[What you will do]: Give an exact copy of the data that follows, but none of its pictures.

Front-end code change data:
######
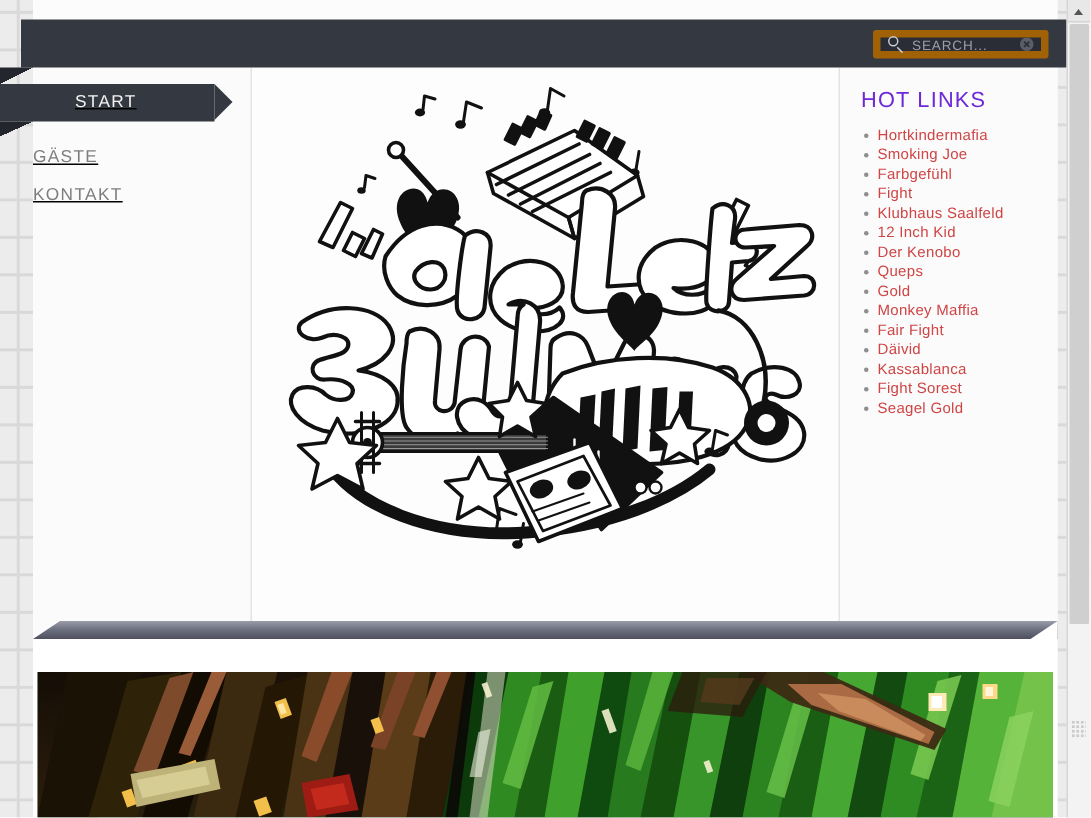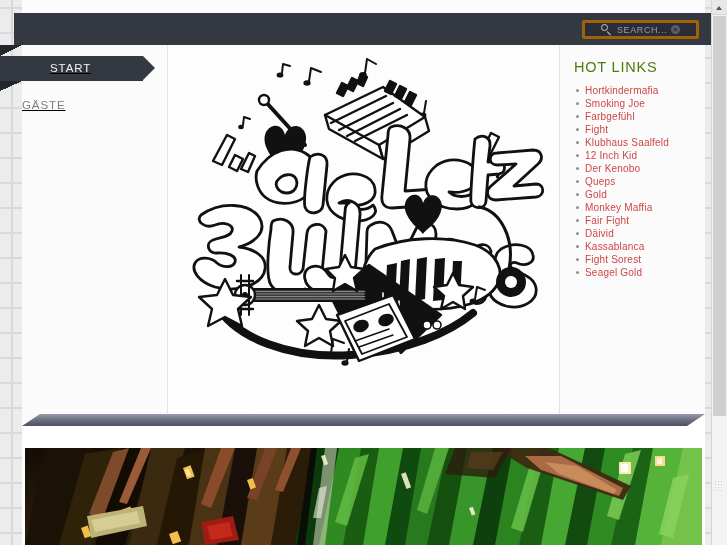--- a/index.html
+++ b/index.html
@@ -65,25 +65,25 @@
     z-index: 6;
     background: linear-gradient(to bottom right, #23262c 50%, transparent 50%);
   }
 
   
   .search-box {
     position: absolute;
     right: 14px; top: 7px;
     width: 117px; height: 19px;
     background: #2a2d35;
-    border: 3px solid #a16207;
+    border: 5px solid #a16207;
     border-radius: 2px;
     display: flex;
     align-items: center;
-    padding: 0 16px;
+    padding: 0 5px;
   }
   .search-icon {
     width: 11px; height: 11px;
     flex: 0 0 auto;
     position: relative;
     margin-right: 5px;
   }
   .search-icon .mg-circle {
     position: absolute;
     left: 0; top: 0;
@@ -205,21 +205,21 @@
     display: flex;
     align-items: flex-start;
     justify-content: center;
     padding-top: 8px;
   }
   .artwork-wrap svg { width: 370px; height: 340px; }
 
   
   .links-title {
     font-size: 14.5px;
-    color: #4d7c0f;
+    color: #6d28d9;
     letter-spacing: 0.8px;
     margin-bottom: 9px;
     padding-left: 3px;
   }
   .links-list {
     list-style: none;
     padding-left: 14px;
   }
   .links-list li {
     font-size: 10px;
@@ -346,20 +346,21 @@
 </div>
 <div class="header-fold"></div>
 
 <div class="main-area">
 
   <div class="col-nav">
     <ul class="nav-list">
       <li class="nav-item active">START</li>
       <li class="nav-gap"></li>
       <li class="nav-item">GÄSTE</li>
+      <li class="nav-item">KONTAKT</li>
     </ul>
   </div>
 
   <div class="col-center">
     <div class="artwork-wrap">
       <svg viewBox="0 0 370 340" xmlns="http://www.w3.org/2000/svg">
         <g fill="none" stroke="#111" stroke-width="2.4" stroke-linejoin="round" stroke-linecap="round">
 
           <g stroke-width="2">
             <path d="M103 20 l1 -9 l7 2"></path>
######
[Exercise solution]:
--- a/index.html
+++ b/index.html
@@ -65,25 +65,25 @@
     z-index: 6;
     background: linear-gradient(to bottom right, #23262c 50%, transparent 50%);
   }
 
   
   .search-box {
     position: absolute;
     right: 14px; top: 7px;
     width: 117px; height: 19px;
     background: #2a2d35;
-    border: 3px solid #a16207;
+    border: 5px solid #a16207;
     border-radius: 2px;
     display: flex;
     align-items: center;
-    padding: 0 16px;
+    padding: 0 5px;
   }
   .search-icon {
     width: 11px; height: 11px;
     flex: 0 0 auto;
     position: relative;
     margin-right: 5px;
   }
   .search-icon .mg-circle {
     position: absolute;
     left: 0; top: 0;
@@ -205,21 +205,21 @@
     display: flex;
     align-items: flex-start;
     justify-content: center;
     padding-top: 8px;
   }
   .artwork-wrap svg { width: 370px; height: 340px; }
 
   
   .links-title {
     font-size: 14.5px;
-    color: #4d7c0f;
+    color: #6d28d9;
     letter-spacing: 0.8px;
     margin-bottom: 9px;
     padding-left: 3px;
   }
   .links-list {
     list-style: none;
     padding-left: 14px;
   }
   .links-list li {
     font-size: 10px;
@@ -346,20 +346,21 @@
 </div>
 <div class="header-fold"></div>
 
 <div class="main-area">
 
   <div class="col-nav">
     <ul class="nav-list">
       <li class="nav-item active">START</li>
       <li class="nav-gap"></li>
       <li class="nav-item">GÄSTE</li>
+      <li class="nav-item">KONTAKT</li>
     </ul>
   </div>
 
   <div class="col-center">
     <div class="artwork-wrap">
       <svg viewBox="0 0 370 340" xmlns="http://www.w3.org/2000/svg">
         <g fill="none" stroke="#111" stroke-width="2.4" stroke-linejoin="round" stroke-linecap="round">
 
           <g stroke-width="2">
             <path d="M103 20 l1 -9 l7 2"></path>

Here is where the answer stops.